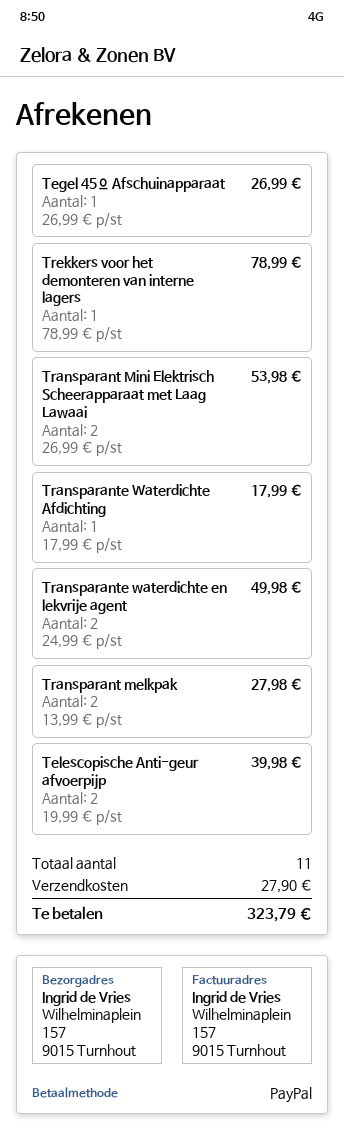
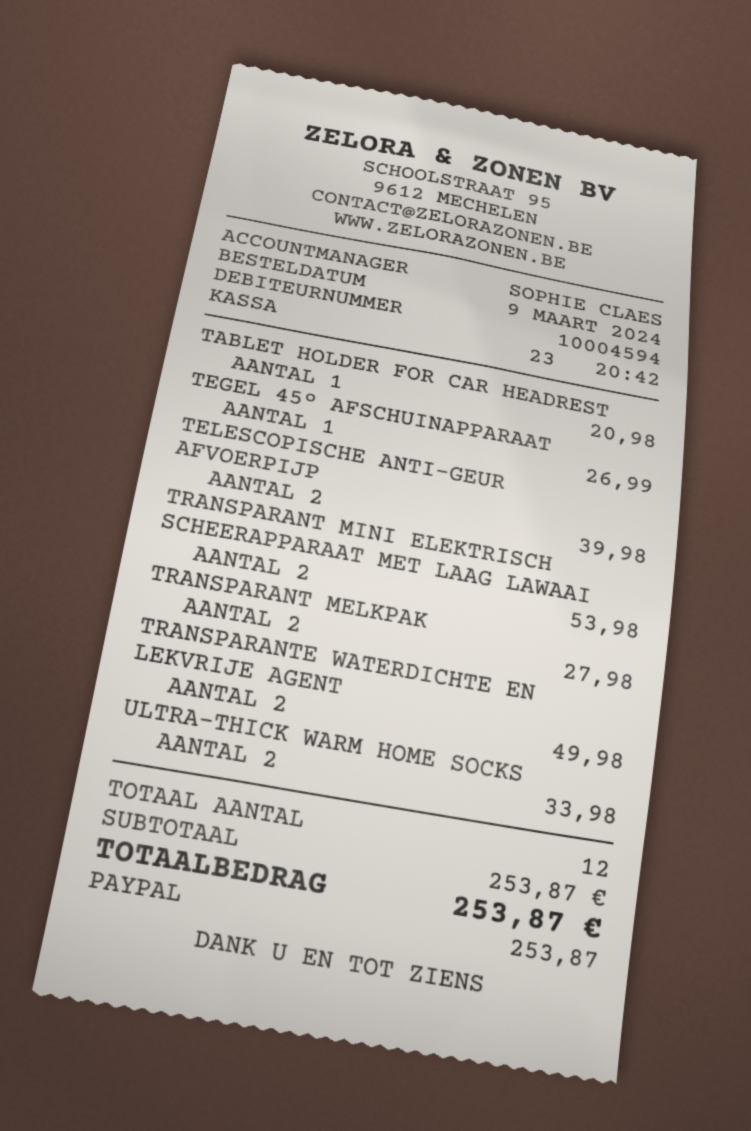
Trekkers voor het demonteren van interne lagers: 1 for 78.99 -> none
Transparante Waterdichte Afdichting: 1 for 17.99 -> none
TABLET HOLDER FOR CAR HEADREST: none -> 1 for 20.98
ULTRA-THICK WARM HOME SOCKS: none -> 2 for 33.98
total quantity: 11 -> 12
shipping: 27.90 -> none
total: 323.79 -> 253.87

__________________________________________________

Starting at the line that contains "ULTRA-THICK WARM HOME", copy each line through the last one in the records, exactly, and output nothing else.

ULTRA-THICK WARM HOME SOCKS: none -> 2 for 33.98
total quantity: 11 -> 12
shipping: 27.90 -> none
total: 323.79 -> 253.87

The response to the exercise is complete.